══ Information shown ══

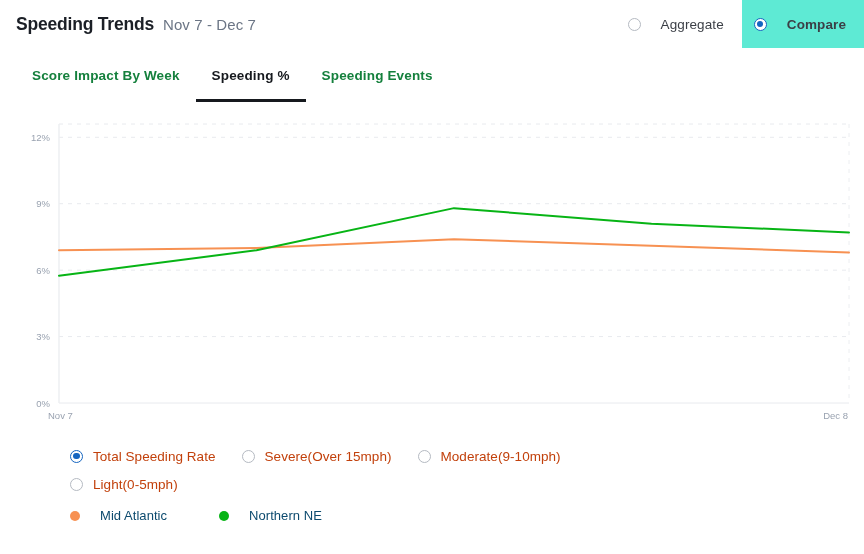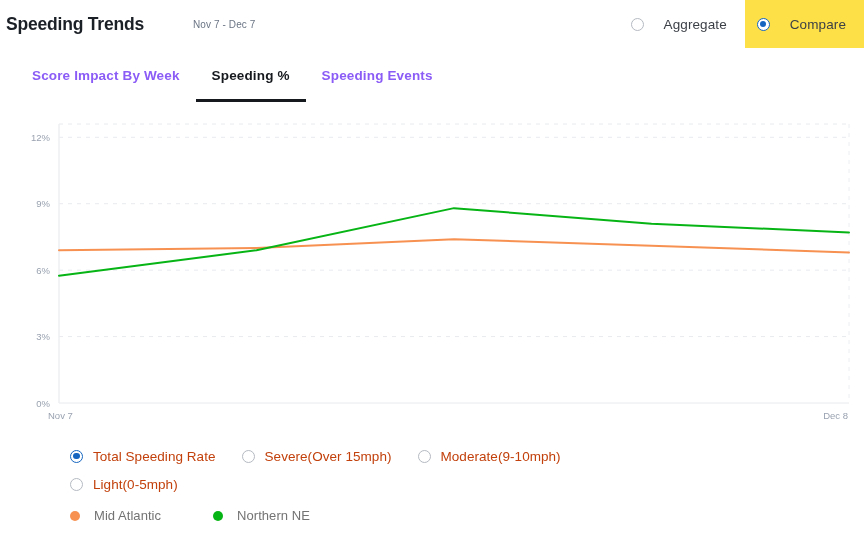--- a/index.html
+++ b/index.html
@@ -10,51 +10,50 @@
     color: #202124;
     overflow: hidden;
   }
 
   
   .header {
     position: relative;
     height: 48px;
     display: flex;
     align-items: center;
-    padding-left: 6px;
-    gap: 40px;
+    padding-left: 16px;
   }
   .title {
     font-size: 17.5px;
     font-weight: 700;
     color: #1b1f26;
     letter-spacing: -0.2px;
   }
   .daterange {
-    font-size: 10px;
+    font-size: 15px;
     color: #6b7585;
     margin-left: 9px;
     font-weight: 400;
     letter-spacing: 0.1px;
   }
   .mode-group {
     position: absolute;
     right: 0; top: 0;
     height: 48px;
     display: flex;
     align-items: center;
   }
   .mode-opt {
     display: flex;
     align-items: center;
     height: 48px;
     padding: 0 18px 0 12px;
     cursor: pointer;
   }
-  .mode-opt.selected { background: #fde047; }
+  .mode-opt.selected { background: #5eead4; font-weight: bold; }
   .mode-opt .lbl {
     font-size: 13.5px;
     color: #3b3f46;
     margin-left: 20px;
     letter-spacing: 0.1px;
   }
 
   
   .radio {
     width: 13px; height: 13px;
@@ -79,21 +78,21 @@
   .tabs {
     position: relative;
     height: 60px;
     padding: 0 16px;
     display: flex;
     align-items: flex-start;
   }
   .tab {
     font-size: 13.5px;
     font-weight: 700;
-    color: #8b5cf6;
+    color: #15803d;
     padding: 20px 16px 16px 16px;
     cursor: pointer;
     letter-spacing: 0.15px;
     white-space: nowrap;
     border-bottom: 3px solid transparent;
   }
   .tab.active { color: #16191e; border-bottom-color: #16191e; }
   .tabs-rule {
     position: absolute;
     left: 16px; right: 16px;
@@ -146,22 +145,22 @@
     padding: 10px 0 0 70px;
   }
   .series-item { display: flex; align-items: center; margin-right: 52px; }
   .series-dot {
     width: 10px; height: 10px;
     border-radius: 50%;
     flex: 0 0 auto;
   }
   .series-name {
     font-size: 13px;
-    color: #737373;
-    margin-left: 14px;
+    color: #0c4a6e;
+    margin-left: 20px;
     letter-spacing: 0.05px;
     white-space: nowrap;
   }
 </style>
 </head>
 <body>
 
 <div class="header">
   <span class="title">Speeding Trends</span>
   <span class="daterange">Nov 7 - Dec 7</span>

═══

Copy every line above exactly; images stay out.

--- a/index.html
+++ b/index.html
@@ -10,51 +10,50 @@
     color: #202124;
     overflow: hidden;
   }
 
   
   .header {
     position: relative;
     height: 48px;
     display: flex;
     align-items: center;
-    padding-left: 6px;
-    gap: 40px;
+    padding-left: 16px;
   }
   .title {
     font-size: 17.5px;
     font-weight: 700;
     color: #1b1f26;
     letter-spacing: -0.2px;
   }
   .daterange {
-    font-size: 10px;
+    font-size: 15px;
     color: #6b7585;
     margin-left: 9px;
     font-weight: 400;
     letter-spacing: 0.1px;
   }
   .mode-group {
     position: absolute;
     right: 0; top: 0;
     height: 48px;
     display: flex;
     align-items: center;
   }
   .mode-opt {
     display: flex;
     align-items: center;
     height: 48px;
     padding: 0 18px 0 12px;
     cursor: pointer;
   }
-  .mode-opt.selected { background: #fde047; }
+  .mode-opt.selected { background: #5eead4; font-weight: bold; }
   .mode-opt .lbl {
     font-size: 13.5px;
     color: #3b3f46;
     margin-left: 20px;
     letter-spacing: 0.1px;
   }
 
   
   .radio {
     width: 13px; height: 13px;
@@ -79,21 +78,21 @@
   .tabs {
     position: relative;
     height: 60px;
     padding: 0 16px;
     display: flex;
     align-items: flex-start;
   }
   .tab {
     font-size: 13.5px;
     font-weight: 700;
-    color: #8b5cf6;
+    color: #15803d;
     padding: 20px 16px 16px 16px;
     cursor: pointer;
     letter-spacing: 0.15px;
     white-space: nowrap;
     border-bottom: 3px solid transparent;
   }
   .tab.active { color: #16191e; border-bottom-color: #16191e; }
   .tabs-rule {
     position: absolute;
     left: 16px; right: 16px;
@@ -146,22 +145,22 @@
     padding: 10px 0 0 70px;
   }
   .series-item { display: flex; align-items: center; margin-right: 52px; }
   .series-dot {
     width: 10px; height: 10px;
     border-radius: 50%;
     flex: 0 0 auto;
   }
   .series-name {
     font-size: 13px;
-    color: #737373;
-    margin-left: 14px;
+    color: #0c4a6e;
+    margin-left: 20px;
     letter-spacing: 0.05px;
     white-space: nowrap;
   }
 </style>
 </head>
 <body>
 
 <div class="header">
   <span class="title">Speeding Trends</span>
   <span class="daterange">Nov 7 - Dec 7</span>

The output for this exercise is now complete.